→ Source data:
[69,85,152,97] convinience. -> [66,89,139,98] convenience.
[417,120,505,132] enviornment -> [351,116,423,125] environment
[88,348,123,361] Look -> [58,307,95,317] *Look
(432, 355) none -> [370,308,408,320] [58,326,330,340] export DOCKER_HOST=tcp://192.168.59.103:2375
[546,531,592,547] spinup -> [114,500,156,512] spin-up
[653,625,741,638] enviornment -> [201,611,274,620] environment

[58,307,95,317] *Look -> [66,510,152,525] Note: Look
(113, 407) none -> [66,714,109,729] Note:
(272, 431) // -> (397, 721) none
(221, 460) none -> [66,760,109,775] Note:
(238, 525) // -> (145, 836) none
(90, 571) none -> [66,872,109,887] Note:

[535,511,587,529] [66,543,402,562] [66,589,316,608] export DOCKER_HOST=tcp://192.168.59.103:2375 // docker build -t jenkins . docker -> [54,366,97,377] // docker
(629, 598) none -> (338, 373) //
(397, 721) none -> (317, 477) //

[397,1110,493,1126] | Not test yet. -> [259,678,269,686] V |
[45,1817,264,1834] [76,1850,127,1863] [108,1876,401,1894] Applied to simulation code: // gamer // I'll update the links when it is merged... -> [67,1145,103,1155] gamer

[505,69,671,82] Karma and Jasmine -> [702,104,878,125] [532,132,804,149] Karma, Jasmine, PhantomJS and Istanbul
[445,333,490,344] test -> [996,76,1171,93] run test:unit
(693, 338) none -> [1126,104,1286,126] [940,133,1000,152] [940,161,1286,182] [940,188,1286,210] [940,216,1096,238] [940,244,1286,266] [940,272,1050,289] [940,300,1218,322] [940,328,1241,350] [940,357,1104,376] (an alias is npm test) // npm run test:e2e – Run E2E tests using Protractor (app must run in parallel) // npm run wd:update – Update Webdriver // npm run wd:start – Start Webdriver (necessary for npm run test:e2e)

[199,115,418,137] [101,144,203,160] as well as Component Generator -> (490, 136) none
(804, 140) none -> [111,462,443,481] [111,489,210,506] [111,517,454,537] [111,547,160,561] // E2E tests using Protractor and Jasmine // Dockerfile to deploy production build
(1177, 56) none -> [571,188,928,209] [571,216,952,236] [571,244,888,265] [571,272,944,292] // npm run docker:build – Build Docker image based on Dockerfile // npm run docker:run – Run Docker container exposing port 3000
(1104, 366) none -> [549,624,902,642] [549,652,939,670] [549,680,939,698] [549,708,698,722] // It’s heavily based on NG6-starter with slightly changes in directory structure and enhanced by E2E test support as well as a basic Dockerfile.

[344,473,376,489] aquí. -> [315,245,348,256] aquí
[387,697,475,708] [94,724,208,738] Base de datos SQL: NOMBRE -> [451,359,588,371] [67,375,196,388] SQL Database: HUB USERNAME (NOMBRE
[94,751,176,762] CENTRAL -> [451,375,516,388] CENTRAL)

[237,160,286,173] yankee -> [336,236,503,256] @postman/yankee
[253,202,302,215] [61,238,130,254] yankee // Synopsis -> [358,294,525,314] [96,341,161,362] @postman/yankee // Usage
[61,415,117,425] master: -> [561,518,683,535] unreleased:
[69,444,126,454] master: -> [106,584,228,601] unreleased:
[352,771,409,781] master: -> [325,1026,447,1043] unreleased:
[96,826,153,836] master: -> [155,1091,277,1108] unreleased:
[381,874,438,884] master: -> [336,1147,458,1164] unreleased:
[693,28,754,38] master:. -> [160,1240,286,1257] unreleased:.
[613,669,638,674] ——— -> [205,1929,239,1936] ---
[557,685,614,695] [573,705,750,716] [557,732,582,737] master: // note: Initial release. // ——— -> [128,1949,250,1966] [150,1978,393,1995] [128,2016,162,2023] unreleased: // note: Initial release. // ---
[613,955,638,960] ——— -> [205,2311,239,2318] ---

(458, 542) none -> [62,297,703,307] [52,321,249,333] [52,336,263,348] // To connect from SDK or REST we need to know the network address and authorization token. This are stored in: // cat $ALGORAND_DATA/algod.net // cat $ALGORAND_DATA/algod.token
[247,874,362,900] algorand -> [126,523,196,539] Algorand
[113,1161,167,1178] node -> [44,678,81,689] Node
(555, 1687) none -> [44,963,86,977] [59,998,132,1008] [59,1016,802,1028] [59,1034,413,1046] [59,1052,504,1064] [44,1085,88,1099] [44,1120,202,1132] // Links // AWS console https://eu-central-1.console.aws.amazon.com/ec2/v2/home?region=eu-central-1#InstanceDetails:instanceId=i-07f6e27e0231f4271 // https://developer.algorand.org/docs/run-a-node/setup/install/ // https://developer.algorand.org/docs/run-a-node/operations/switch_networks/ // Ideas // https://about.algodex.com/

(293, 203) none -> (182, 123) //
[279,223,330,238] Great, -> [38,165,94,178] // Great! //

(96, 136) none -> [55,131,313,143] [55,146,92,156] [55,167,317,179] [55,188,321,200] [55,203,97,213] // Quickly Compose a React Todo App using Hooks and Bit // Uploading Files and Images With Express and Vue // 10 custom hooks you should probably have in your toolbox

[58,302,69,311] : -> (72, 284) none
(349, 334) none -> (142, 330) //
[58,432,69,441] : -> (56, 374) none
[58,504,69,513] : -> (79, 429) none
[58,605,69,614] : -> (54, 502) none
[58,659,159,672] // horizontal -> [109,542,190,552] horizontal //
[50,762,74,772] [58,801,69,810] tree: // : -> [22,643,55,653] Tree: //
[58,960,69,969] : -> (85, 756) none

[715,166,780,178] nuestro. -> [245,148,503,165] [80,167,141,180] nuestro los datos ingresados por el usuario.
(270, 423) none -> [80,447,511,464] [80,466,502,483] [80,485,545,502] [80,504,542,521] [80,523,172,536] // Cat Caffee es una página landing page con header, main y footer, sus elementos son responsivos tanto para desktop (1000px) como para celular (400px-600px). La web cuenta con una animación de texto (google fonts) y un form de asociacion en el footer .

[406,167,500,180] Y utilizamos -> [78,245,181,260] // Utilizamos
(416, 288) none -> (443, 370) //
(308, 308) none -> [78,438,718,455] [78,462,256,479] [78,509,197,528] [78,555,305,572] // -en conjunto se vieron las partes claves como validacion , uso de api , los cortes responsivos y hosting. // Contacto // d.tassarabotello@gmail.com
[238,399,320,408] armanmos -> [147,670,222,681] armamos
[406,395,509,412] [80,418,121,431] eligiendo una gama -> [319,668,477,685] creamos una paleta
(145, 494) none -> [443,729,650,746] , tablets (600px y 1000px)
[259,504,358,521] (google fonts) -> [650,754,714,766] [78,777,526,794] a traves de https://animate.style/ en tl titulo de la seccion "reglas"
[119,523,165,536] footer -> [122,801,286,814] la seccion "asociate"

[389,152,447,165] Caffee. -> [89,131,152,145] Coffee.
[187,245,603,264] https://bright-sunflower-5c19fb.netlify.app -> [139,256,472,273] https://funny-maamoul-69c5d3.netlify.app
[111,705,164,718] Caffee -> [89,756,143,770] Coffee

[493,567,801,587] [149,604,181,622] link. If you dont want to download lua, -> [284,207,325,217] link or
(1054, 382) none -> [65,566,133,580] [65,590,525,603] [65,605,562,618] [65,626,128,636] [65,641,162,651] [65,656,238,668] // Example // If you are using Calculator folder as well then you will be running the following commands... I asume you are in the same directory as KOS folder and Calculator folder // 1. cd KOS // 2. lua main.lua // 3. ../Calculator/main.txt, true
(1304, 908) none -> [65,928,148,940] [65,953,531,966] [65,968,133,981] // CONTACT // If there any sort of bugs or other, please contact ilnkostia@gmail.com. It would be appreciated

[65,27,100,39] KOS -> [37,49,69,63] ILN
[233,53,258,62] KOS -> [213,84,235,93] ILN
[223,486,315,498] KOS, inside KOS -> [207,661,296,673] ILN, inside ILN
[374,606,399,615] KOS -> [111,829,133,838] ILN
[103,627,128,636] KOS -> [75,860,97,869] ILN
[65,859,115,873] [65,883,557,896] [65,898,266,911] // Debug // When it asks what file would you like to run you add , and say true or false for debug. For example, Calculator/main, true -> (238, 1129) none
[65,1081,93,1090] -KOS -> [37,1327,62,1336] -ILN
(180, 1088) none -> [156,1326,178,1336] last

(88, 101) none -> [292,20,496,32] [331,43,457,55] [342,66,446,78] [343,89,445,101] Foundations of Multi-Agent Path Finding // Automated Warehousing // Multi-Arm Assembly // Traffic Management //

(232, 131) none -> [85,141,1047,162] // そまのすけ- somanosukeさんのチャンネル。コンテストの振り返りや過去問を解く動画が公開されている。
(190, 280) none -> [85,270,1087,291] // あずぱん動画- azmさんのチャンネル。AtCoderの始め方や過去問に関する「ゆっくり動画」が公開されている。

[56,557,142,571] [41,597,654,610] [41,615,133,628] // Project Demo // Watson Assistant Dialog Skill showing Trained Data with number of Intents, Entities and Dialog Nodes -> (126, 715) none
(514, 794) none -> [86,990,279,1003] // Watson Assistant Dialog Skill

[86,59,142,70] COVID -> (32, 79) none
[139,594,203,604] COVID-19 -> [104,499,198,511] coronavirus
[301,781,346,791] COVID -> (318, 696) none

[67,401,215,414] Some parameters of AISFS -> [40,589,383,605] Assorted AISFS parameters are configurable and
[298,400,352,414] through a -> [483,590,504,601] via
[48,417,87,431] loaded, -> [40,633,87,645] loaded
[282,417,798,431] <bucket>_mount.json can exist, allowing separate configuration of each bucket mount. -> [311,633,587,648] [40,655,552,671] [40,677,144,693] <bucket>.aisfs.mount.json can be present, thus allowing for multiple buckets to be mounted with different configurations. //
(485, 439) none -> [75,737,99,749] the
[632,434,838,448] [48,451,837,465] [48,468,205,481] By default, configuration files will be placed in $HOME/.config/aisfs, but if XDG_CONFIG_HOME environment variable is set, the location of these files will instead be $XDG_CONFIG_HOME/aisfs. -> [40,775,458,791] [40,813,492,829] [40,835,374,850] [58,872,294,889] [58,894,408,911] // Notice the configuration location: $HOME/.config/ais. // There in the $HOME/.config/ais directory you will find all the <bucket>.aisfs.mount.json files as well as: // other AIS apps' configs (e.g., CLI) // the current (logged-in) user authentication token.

→ To do: Above are the entries. Quote exactly the lines from the one bearing "[237,160,286,173] yankee ->" through the one bearing "[247,874,362,900] algorand ->".

→ Result:
[237,160,286,173] yankee -> [336,236,503,256] @postman/yankee
[253,202,302,215] [61,238,130,254] yankee // Synopsis -> [358,294,525,314] [96,341,161,362] @postman/yankee // Usage
[61,415,117,425] master: -> [561,518,683,535] unreleased:
[69,444,126,454] master: -> [106,584,228,601] unreleased:
[352,771,409,781] master: -> [325,1026,447,1043] unreleased:
[96,826,153,836] master: -> [155,1091,277,1108] unreleased:
[381,874,438,884] master: -> [336,1147,458,1164] unreleased:
[693,28,754,38] master:. -> [160,1240,286,1257] unreleased:.
[613,669,638,674] ——— -> [205,1929,239,1936] ---
[557,685,614,695] [573,705,750,716] [557,732,582,737] master: // note: Initial release. // ——— -> [128,1949,250,1966] [150,1978,393,1995] [128,2016,162,2023] unreleased: // note: Initial release. // ---
[613,955,638,960] ——— -> [205,2311,239,2318] ---

(458, 542) none -> [62,297,703,307] [52,321,249,333] [52,336,263,348] // To connect from SDK or REST we need to know the network address and authorization token. This are stored in: // cat $ALGORAND_DATA/algod.net // cat $ALGORAND_DATA/algod.token
[247,874,362,900] algorand -> [126,523,196,539] Algorand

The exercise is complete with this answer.